Re: [PATCH 1/2] lld busy status exporting interface



Hi Andrew,

On Fri, 19 Sep 2008 14:33:44 -0700, Andrew Morton wrote:
On Fri, 19 Sep 2008 10:48:54 -0400 (EDT)
Kiyoshi Ueda <k-ueda@xxxxxxxxxxxxx> wrote:

This patch adds an interface to check lld's busy status
from the block layer.
This resolves a performance problem on request stacking devices below.


Some drivers like scsi mid layer stop dispatching request when
they detect busy state on its low-level device like host/bus/device.
It allows other requests to stay in the I/O scheduler's queue
for a chance of merging.

Request stacking drivers like request-based dm should follow
the same logic.
However, there is no generic interface for the stacked device
to check if the underlying device(s) are busy.
If the request stacking driver dispatches and submits requests to
the busy underlying device, the requests will stay in
the underlying device's queue without a chance of merging.
This causes performance problem on burst I/O load.

With this patch, busy state of the underlying device is exported
via the state flag of queue's backing_dev_info. So the request
stacking driver can check it and stop dispatching requests if busy.

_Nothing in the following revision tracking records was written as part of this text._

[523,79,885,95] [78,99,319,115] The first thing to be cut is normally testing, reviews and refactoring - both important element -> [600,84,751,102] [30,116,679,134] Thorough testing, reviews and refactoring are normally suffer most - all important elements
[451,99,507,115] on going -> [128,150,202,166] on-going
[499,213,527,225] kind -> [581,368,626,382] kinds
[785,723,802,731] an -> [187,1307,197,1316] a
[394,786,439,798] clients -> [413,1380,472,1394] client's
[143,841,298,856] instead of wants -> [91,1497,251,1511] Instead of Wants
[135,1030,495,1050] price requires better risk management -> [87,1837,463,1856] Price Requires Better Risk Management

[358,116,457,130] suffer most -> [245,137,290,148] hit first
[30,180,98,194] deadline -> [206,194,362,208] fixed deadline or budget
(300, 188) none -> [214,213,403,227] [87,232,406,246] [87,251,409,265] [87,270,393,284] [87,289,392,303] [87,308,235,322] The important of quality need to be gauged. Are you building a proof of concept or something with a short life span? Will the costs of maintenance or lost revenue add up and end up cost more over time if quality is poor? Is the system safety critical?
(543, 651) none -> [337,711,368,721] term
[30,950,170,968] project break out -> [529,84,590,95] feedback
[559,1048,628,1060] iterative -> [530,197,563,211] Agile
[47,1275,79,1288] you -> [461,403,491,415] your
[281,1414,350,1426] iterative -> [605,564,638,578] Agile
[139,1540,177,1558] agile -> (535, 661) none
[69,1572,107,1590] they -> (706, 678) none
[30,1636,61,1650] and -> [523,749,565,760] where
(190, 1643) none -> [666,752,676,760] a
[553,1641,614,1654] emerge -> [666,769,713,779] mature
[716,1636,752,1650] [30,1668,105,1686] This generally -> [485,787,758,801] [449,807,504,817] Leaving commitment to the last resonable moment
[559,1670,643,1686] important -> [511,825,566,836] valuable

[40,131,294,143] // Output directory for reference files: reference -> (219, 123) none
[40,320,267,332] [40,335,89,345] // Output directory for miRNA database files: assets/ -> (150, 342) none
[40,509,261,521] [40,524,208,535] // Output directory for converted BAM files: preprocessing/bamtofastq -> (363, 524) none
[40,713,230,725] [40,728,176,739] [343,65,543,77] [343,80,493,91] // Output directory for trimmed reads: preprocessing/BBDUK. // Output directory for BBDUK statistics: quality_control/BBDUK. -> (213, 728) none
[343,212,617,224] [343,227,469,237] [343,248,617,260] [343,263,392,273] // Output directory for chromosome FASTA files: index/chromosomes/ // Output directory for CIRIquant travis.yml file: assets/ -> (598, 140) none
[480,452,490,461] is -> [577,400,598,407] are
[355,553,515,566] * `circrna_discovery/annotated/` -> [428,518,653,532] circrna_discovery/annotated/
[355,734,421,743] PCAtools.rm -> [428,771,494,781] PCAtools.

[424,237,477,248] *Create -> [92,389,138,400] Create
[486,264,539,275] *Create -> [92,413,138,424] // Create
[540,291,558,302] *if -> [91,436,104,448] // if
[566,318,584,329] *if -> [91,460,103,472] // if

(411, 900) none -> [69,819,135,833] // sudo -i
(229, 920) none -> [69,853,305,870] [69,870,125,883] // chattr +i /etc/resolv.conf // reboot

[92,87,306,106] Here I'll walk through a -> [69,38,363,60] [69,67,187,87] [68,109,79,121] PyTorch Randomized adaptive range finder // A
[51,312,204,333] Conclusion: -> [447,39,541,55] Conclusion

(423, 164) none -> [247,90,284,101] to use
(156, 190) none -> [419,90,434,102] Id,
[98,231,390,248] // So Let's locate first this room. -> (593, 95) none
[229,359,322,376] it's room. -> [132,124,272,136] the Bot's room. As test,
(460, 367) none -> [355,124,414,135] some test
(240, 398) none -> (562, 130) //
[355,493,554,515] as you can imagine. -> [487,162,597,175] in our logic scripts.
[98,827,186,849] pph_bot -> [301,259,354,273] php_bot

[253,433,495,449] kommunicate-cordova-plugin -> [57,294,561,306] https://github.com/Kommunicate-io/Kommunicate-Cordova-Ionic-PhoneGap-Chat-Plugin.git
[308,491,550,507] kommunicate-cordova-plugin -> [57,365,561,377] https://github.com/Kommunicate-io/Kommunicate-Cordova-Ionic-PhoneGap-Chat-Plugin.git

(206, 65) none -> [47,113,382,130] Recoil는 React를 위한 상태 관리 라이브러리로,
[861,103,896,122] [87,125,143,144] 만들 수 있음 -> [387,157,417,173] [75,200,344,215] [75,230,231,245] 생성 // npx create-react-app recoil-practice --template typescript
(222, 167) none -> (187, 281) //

The underlying device driver must set/clear the flag appropriately:
ON: when the device driver can't process requests immediately.
OFF: when the device driver can process requests immediately,
including abnormal situations where the device driver needs
to kill all requests.


Signed-off-by: Kiyoshi Ueda <k-ueda@xxxxxxxxxxxxx>
Signed-off-by: Jun'ichi Nomura <j-nomura@xxxxxxxxxxxxx>
Cc: James Bottomley <James.Bottomley@xxxxxxxxxxxxxxxxxxxxx>
---
include/linux/backing-dev.h | 8 ++++++++
mm/backing-dev.c | 12 ++++++++++++
2 files changed, 20 insertions(+)

Index: scsi-misc-2.6/include/linux/backing-dev.h
===================================================================
--- scsi-misc-2.6.orig/include/linux/backing-dev.h
+++ scsi-misc-2.6/include/linux/backing-dev.h
@@ -26,6 +26,7 @@ enum bdi_state {
BDI_pdflush, /* A pdflush thread is working this device */
BDI_write_congested, /* The write queue is getting full */
BDI_read_congested, /* The read queue is getting full */
+ BDI_lld_congested, /* The device/host is busy */
BDI_unused, /* Available bits start here */
};

@@ -226,8 +227,15 @@ static inline int bdi_rw_congested(struc
(1 << BDI_write_congested));
}

+static inline int bdi_lld_congested(struct backing_dev_info *bdi)
+{
+ return bdi_congested(bdi, 1 << BDI_lld_congested);
+}
+
void clear_bdi_congested(struct backing_dev_info *bdi, int rw);
void set_bdi_congested(struct backing_dev_info *bdi, int rw);
+void clear_bdi_lld_congested(struct backing_dev_info *bdi);
+void set_bdi_lld_congested(struct backing_dev_info *bdi);
long congestion_wait(int rw, long timeout);


Index: scsi-misc-2.6/mm/backing-dev.c
===================================================================
--- scsi-misc-2.6.orig/mm/backing-dev.c
+++ scsi-misc-2.6/mm/backing-dev.c
@@ -279,6 +279,18 @@ void set_bdi_congested(struct backing_de
}
EXPORT_SYMBOL(set_bdi_congested);

+void clear_bdi_lld_congested(struct backing_dev_info *bdi)
+{
+ clear_bit(BDI_lld_congested, &bdi->state);
+}
+EXPORT_SYMBOL_GPL(clear_bdi_lld_congested);
+
+void set_bdi_lld_congested(struct backing_dev_info *bdi)
+{
+ set_bit(BDI_lld_congested, &bdi->state);
+}
+EXPORT_SYMBOL_GPL(set_bdi_lld_congested);
+
/**
* congestion_wait - wait for a backing_dev to become uncongested
* @rw: READ or WRITE

Is this really the right way to do it?

I think so, but I may not understand what you mean correctly.
So please elaborate your concern if my explanation below doesn't
satisfy what you want to know.


Back in the days when we first did the backing_dev_info.congested_fn()
logic it was decided that there basically was no single place in which
the congested state could be stored.

So we ended up deciding that whenever a caller wants to know a
backing_dev's congested status, it has to call in to the
->congested_fn() and that congested_fn would then call down into all
the constituent low-level drivers/queues/etc asking each one if it is
congested.

bdi_lld_congested() also does that using bdi_congested(), which calls
->congested_fn().
And only real device drivers (e.g. scsi, ide) set/clear the flag.
Stacking drivers like request-based dm don't.
So stacking drivers always check the BDI_lld_congested flag of
the bottom device of the device stack.

BDI_[write|read]_congested flags have been using for queue's
congestion, so that I/O queueing/merging can be proceeded even if
the lld is congested. So I added a new flag.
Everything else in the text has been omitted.